Foundry Open Call: Civil War Object Series
UCHRI is launching a multi-year program conceptualizing civil war as a cultural determinant and political paradigm. This project will challenge us to theorize and investigate issues such as domestic militarization, climate change, online (in)civility, borders and borderlands, etc. as they relate to civil war. Our thematic invites a wealth of readings—civil war as historically contextualized; as two competing and contrasting ways of participating in our everyday; philologically, as a contradiction in terms; the iterations across disciplines are provocatively endless and provides rich fodder for incisive analysis and debate.
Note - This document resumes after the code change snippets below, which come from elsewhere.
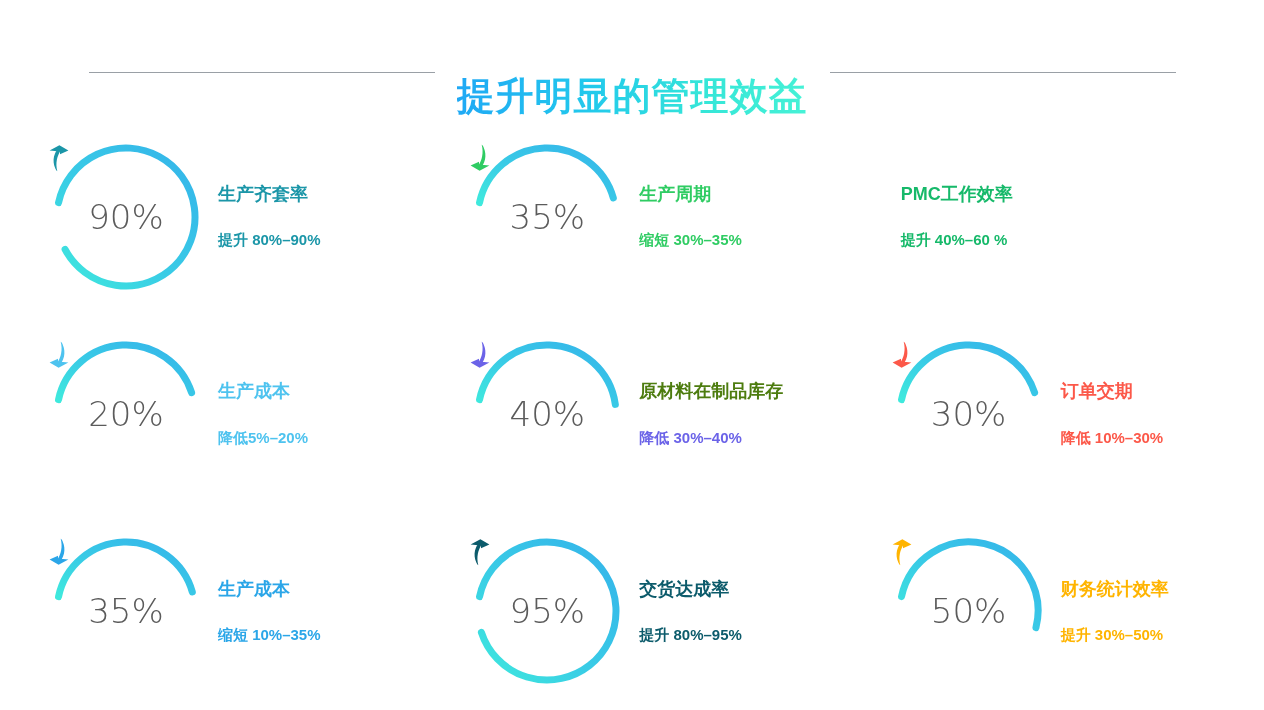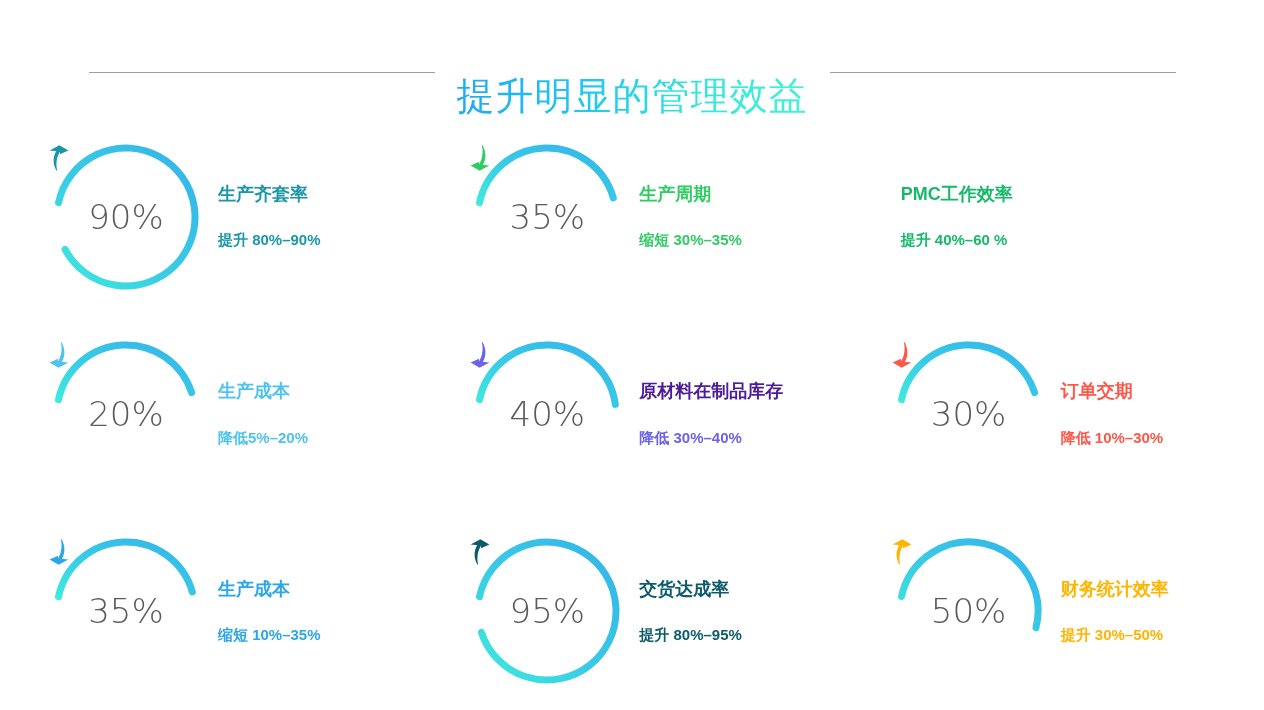--- a/index.html
+++ b/index.html
@@ -29,21 +29,21 @@
   .rule {
     height: 1px;
     background: #9aa0a6;
     flex: 0 0 auto;
   }
   .rule.left  { width: 346px; margin-right: 22px; }
   .rule.right { width: 346px; margin-left: 22px; }
 
   .page-title {
     font-size: 38px;
-    font-weight: normal;
+    font-weight: bold;
     letter-spacing: 1px;
     white-space: nowrap;
     line-height: 56px;
     background-image: linear-gradient(95deg, #1fa8f5 0%, #22c9ec 38%, #35e6d8 70%, #46f2d6 100%);
     -webkit-background-clip: text;
     background-clip: text;
     color: transparent;
     margin-top: 47px;
     -webkit-text-fill-color: transparent;
   }
@@ -259,21 +259,21 @@
              C18.9 12.6 18.4 8.4 16.7 4.4
              C16.2 3.2 15.4 2.1 14.7 1.8
              C15.7 5.6 15.9 9.6 15.1 13.4
              C14.5 16.3 13.4 19.0 12.0 21.5
              L12.0 18.8 L3.6 22.4 L12.6 27.8 Z
              M12.6 27.8 L22.4 22.4 L12.0 21.5 Z" fill="#6b63e8"></path>
           </svg>
       </div>
     </div>
     <div class="labels">
-      <div class="lbl-title" style="color:#4c1d95">原材料在制品库存</div>
+      <div class="lbl-title" style="color:#4d7c0f">原材料在制品库存</div>
       <div class="lbl-desc" style="color:#6b63e8">降低 30%–40%</div>
     </div>
     </div>
     <div class="cell">
     <div class="gauge">
       <svg width="160" height="160" viewBox="0 0 160 160" xmlns="http://www.w3.org/2000/svg">
         <defs>
           <linearGradient id="grad-5" x1="1" y1="0" x2="0" y2="1">
             <stop offset="0%" stop-color="#34b3ea"></stop>
             <stop offset="55%" stop-color="#39cbe6"></stop>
Over the 2018–2020 academic years, UCHRI will coordinate a series of events and programs designed to unpack this complicated, multi-faceted thematic. A significant part of our programming will be an interdisciplinary conversation that we will host on our new online imprint, Foundry, where, through an audiovisual series, we will showcase a broad spectrum of analyses, from macro to micro, from capacious theorizing to careful and close interpretations.
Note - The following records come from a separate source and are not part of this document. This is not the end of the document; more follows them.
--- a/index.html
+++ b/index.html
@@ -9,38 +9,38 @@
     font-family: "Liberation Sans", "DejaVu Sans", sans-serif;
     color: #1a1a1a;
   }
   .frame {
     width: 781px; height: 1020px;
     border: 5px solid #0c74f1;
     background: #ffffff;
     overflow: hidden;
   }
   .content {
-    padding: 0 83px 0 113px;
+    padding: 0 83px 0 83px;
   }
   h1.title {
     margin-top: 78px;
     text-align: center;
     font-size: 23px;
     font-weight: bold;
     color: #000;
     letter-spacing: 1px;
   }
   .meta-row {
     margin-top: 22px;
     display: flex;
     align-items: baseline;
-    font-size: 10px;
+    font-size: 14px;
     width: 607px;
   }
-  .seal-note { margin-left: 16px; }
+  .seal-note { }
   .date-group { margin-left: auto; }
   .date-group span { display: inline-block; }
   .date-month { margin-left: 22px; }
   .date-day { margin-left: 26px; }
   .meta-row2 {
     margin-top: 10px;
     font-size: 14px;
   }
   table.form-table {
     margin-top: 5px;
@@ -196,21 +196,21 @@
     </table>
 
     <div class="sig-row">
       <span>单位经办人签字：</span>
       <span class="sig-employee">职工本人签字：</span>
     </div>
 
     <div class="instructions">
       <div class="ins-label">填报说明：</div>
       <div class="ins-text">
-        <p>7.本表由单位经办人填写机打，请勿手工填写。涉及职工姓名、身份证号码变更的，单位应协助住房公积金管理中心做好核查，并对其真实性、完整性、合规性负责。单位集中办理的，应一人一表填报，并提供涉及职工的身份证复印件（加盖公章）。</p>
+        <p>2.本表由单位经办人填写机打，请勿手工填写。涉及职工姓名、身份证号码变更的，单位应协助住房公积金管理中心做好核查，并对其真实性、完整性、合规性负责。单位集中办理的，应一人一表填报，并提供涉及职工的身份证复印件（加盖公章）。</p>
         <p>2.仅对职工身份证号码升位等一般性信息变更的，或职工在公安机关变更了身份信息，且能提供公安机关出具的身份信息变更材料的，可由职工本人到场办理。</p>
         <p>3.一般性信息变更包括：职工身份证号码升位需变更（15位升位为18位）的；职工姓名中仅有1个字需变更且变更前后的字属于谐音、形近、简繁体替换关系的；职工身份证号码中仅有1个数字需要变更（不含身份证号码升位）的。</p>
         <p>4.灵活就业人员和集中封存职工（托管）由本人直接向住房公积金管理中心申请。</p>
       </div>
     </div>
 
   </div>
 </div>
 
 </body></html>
To this end, we invite academics, journalists, public intellectuals, etc. to participate in our Civil War Object Series. Interested contributors will select an object and develop an analysis in connection with our guiding thematic—civil war. Successful analyses will explore the object’s history and context in provocative ways. For some objects, this may require moving beyond their everyday use to expose larger material histories and cultural implications. Object choice can be deceptively simple or seemingly counterintuitive—we expect a range from historically explicit to idiosyncratic. We encourage contributors to negotiate our thematic as they see fit.
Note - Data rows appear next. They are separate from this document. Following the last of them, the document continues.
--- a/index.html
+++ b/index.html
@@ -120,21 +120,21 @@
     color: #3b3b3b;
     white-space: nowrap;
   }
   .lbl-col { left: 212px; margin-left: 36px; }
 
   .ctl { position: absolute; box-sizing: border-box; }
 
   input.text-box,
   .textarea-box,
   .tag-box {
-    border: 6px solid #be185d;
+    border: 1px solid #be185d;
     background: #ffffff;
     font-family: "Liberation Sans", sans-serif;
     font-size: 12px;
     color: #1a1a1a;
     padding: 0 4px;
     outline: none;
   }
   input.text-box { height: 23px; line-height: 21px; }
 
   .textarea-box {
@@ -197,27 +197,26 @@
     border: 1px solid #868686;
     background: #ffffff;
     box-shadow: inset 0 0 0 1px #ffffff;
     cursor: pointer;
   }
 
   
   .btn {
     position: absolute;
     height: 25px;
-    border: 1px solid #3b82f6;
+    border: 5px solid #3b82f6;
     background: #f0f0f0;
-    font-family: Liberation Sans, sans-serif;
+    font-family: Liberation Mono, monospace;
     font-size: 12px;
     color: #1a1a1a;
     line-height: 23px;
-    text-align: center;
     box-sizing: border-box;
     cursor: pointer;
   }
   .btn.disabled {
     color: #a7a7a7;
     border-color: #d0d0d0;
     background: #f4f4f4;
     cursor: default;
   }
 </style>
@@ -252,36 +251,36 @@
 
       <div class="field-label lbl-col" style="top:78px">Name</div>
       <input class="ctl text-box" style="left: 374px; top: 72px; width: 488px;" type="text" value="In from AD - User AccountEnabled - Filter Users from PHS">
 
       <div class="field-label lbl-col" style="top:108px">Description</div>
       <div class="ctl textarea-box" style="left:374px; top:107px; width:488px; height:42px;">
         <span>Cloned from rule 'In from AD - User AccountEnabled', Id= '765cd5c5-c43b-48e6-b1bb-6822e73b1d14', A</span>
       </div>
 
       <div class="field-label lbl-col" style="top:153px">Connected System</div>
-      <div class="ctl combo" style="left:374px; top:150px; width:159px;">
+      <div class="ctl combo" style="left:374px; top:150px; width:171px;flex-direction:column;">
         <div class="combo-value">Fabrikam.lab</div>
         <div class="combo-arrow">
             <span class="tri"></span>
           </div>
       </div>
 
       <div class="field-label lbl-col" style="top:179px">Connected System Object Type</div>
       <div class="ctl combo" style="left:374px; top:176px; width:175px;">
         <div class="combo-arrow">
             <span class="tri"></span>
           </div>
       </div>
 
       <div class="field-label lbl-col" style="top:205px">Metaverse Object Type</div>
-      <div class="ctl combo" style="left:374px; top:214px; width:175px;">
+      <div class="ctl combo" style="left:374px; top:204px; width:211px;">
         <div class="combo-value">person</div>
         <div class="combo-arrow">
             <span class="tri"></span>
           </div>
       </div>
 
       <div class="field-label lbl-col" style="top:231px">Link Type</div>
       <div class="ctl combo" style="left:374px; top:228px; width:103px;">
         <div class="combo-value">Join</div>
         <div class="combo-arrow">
For example, objects such as surveillance cameras, ubiquitous parts of our everyday lives, embody and yield complicated power dynamics. Food, water, icons, and infrastructures might operate similarly as “objects” in and of a civil war. For two members of UCHRI staff, a billboard image and teeth whitening salon served as provocations concerning civility as an articulation of ethnoracial class battle. Above all, your close reading should signal how objects reveal relationships between language, cognition, and communities, how material culture often drives or reinforces the stark ideological separations embedded in the concept, civil war.